#### [What is being asked]
Write the entries out exactly. Any images they hold stay out of the copy.

[Records to process — start]

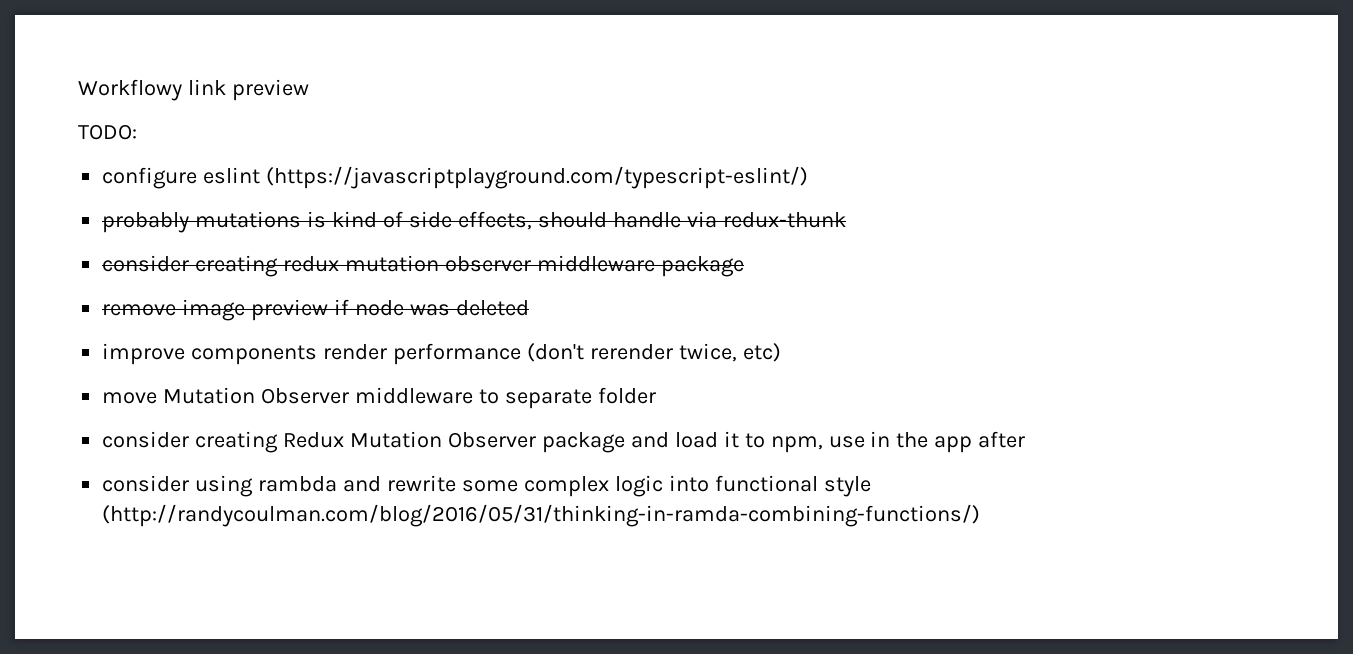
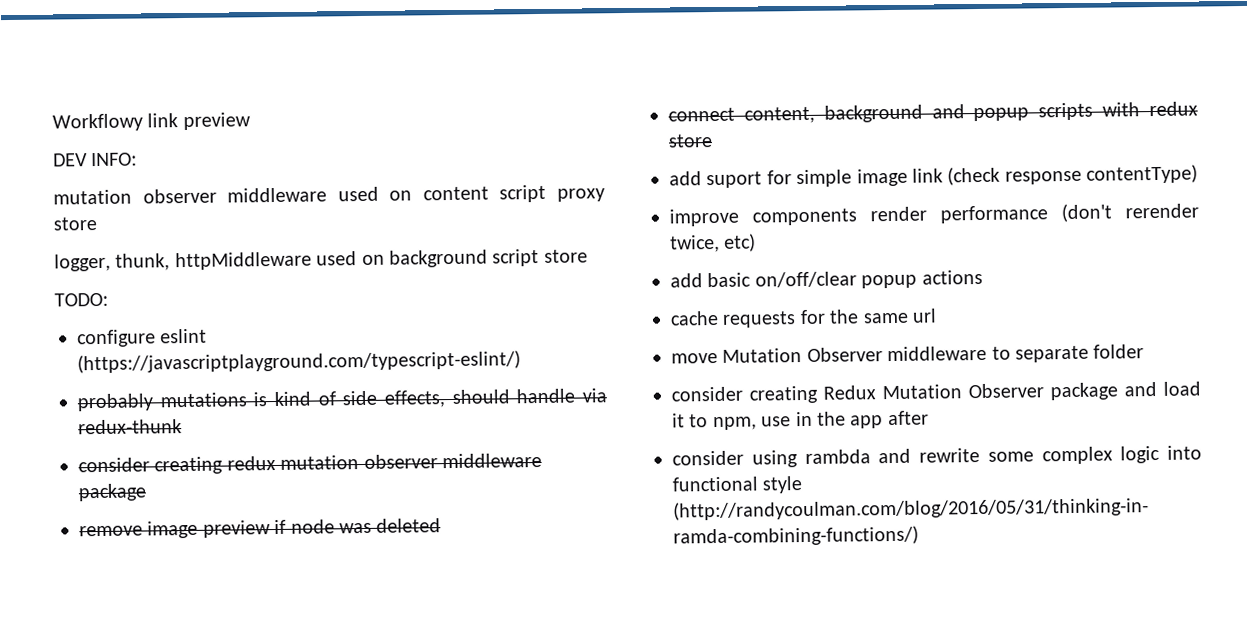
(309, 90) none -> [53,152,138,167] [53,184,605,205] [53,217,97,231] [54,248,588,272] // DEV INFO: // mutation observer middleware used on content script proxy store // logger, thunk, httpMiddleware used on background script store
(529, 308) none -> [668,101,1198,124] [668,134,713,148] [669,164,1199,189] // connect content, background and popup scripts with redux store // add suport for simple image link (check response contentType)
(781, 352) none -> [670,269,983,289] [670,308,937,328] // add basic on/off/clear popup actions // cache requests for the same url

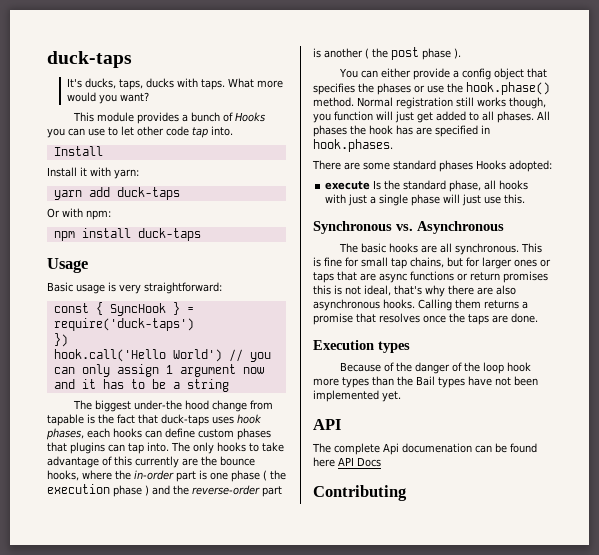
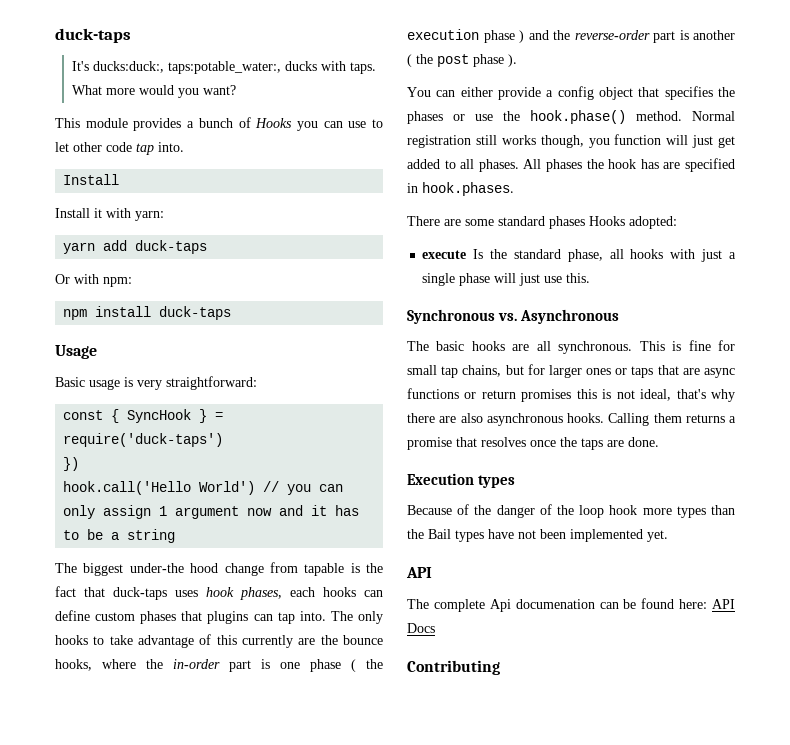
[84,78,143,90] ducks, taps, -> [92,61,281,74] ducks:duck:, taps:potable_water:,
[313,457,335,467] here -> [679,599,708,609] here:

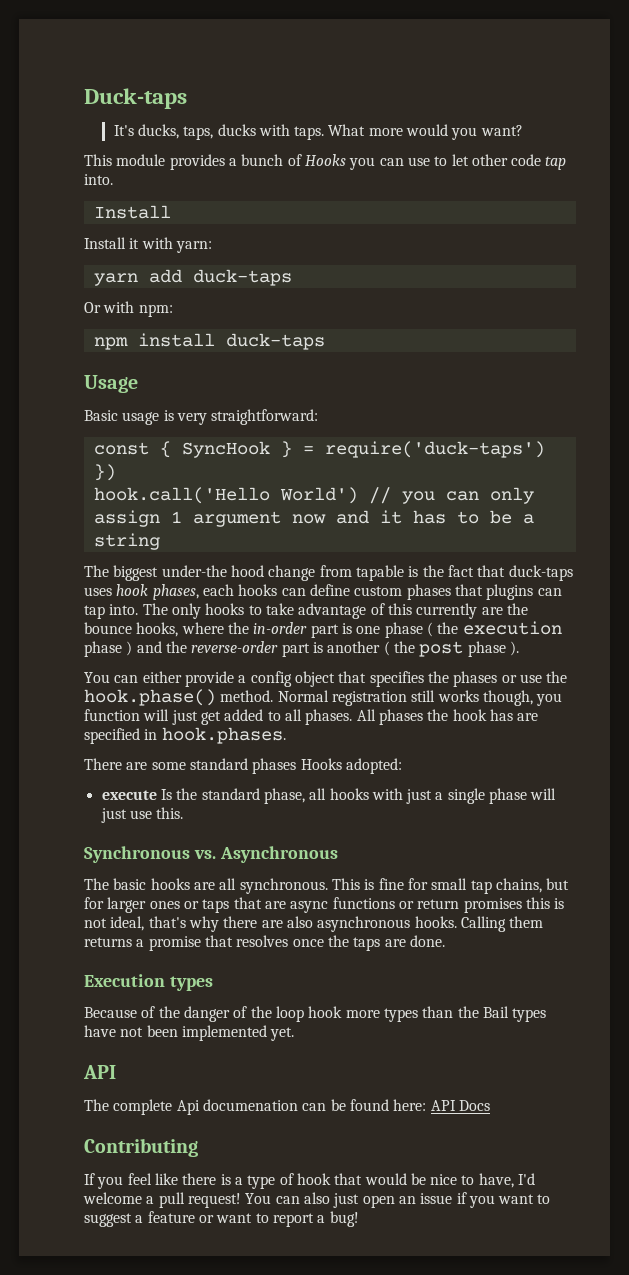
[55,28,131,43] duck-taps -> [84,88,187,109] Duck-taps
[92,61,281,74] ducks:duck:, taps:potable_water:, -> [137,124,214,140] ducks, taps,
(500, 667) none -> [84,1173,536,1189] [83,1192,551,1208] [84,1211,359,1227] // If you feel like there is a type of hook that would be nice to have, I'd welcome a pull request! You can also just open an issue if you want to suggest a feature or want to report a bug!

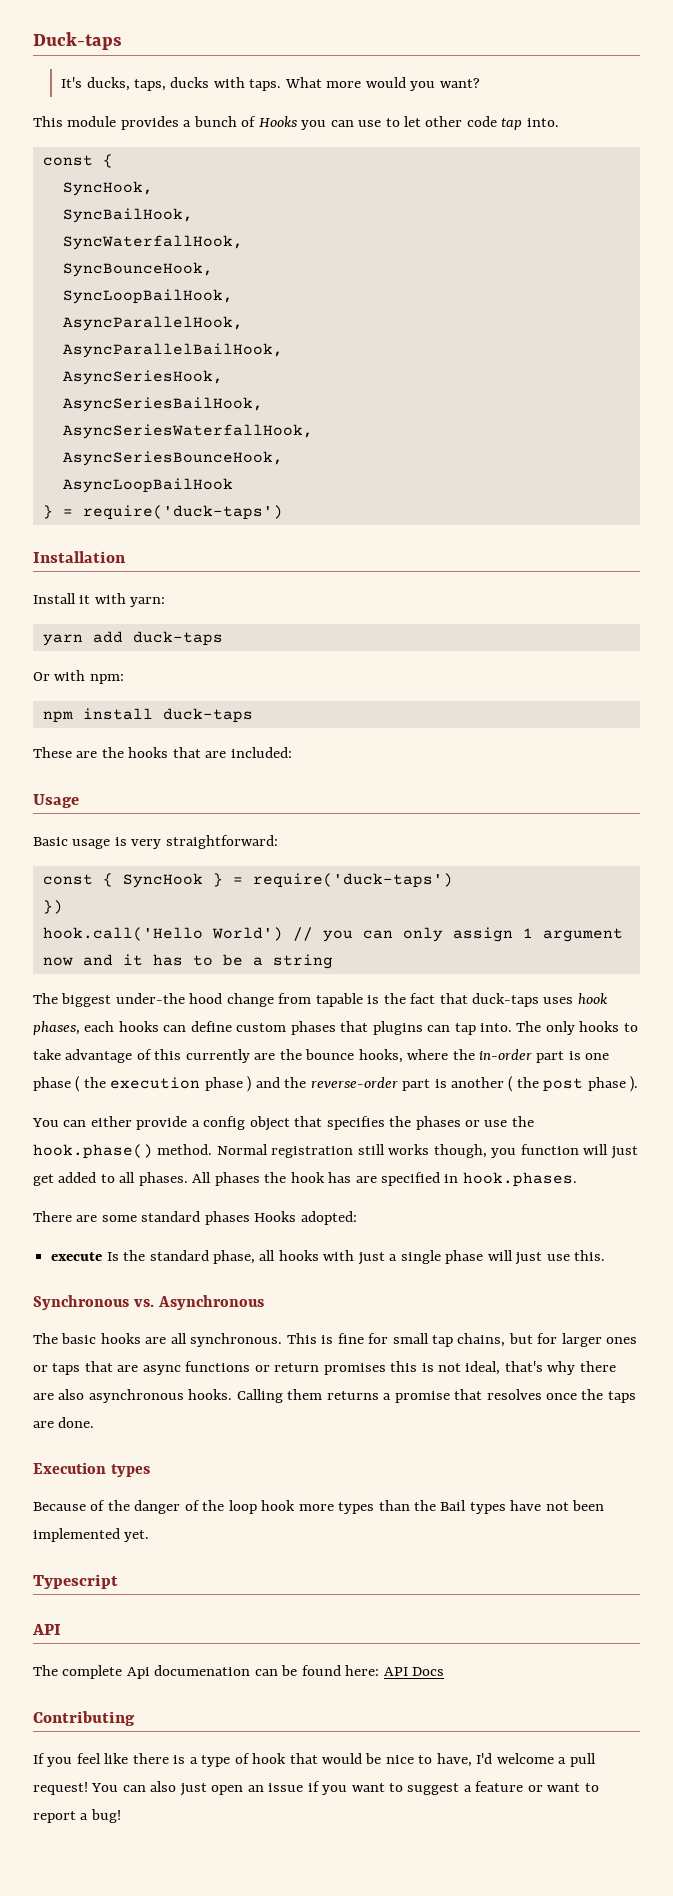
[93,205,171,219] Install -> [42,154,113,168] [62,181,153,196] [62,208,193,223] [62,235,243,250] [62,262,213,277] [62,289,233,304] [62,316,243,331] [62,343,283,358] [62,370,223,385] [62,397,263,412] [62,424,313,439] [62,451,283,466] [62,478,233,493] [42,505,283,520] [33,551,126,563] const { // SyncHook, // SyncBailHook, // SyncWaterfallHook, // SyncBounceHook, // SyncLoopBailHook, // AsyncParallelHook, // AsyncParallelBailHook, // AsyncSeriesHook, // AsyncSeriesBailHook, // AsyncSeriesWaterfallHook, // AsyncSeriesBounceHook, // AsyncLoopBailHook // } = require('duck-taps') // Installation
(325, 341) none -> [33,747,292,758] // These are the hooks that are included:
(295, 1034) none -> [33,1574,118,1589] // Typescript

[Records to process — finish]

#### [Exercise output]
(309, 90) none -> [53,152,138,167] [53,184,605,205] [53,217,97,231] [54,248,588,272] // DEV INFO: // mutation observer middleware used on content script proxy store // logger, thunk, httpMiddleware used on background script store
(529, 308) none -> [668,101,1198,124] [668,134,713,148] [669,164,1199,189] // connect content, background and popup scripts with redux store // add suport for simple image link (check response contentType)
(781, 352) none -> [670,269,983,289] [670,308,937,328] // add basic on/off/clear popup actions // cache requests for the same url

[84,78,143,90] ducks, taps, -> [92,61,281,74] ducks:duck:, taps:potable_water:,
[313,457,335,467] here -> [679,599,708,609] here:

[55,28,131,43] duck-taps -> [84,88,187,109] Duck-taps
[92,61,281,74] ducks:duck:, taps:potable_water:, -> [137,124,214,140] ducks, taps,
(500, 667) none -> [84,1173,536,1189] [83,1192,551,1208] [84,1211,359,1227] // If you feel like there is a type of hook that would be nice to have, I'd welcome a pull request! You can also just open an issue if you want to suggest a feature or want to report a bug!

[93,205,171,219] Install -> [42,154,113,168] [62,181,153,196] [62,208,193,223] [62,235,243,250] [62,262,213,277] [62,289,233,304] [62,316,243,331] [62,343,283,358] [62,370,223,385] [62,397,263,412] [62,424,313,439] [62,451,283,466] [62,478,233,493] [42,505,283,520] [33,551,126,563] const { // SyncHook, // SyncBailHook, // SyncWaterfallHook, // SyncBounceHook, // SyncLoopBailHook, // AsyncParallelHook, // AsyncParallelBailHook, // AsyncSeriesHook, // AsyncSeriesBailHook, // AsyncSeriesWaterfallHook, // AsyncSeriesBounceHook, // AsyncLoopBailHook // } = require('duck-taps') // Installation
(325, 341) none -> [33,747,292,758] // These are the hooks that are included:
(295, 1034) none -> [33,1574,118,1589] // Typescript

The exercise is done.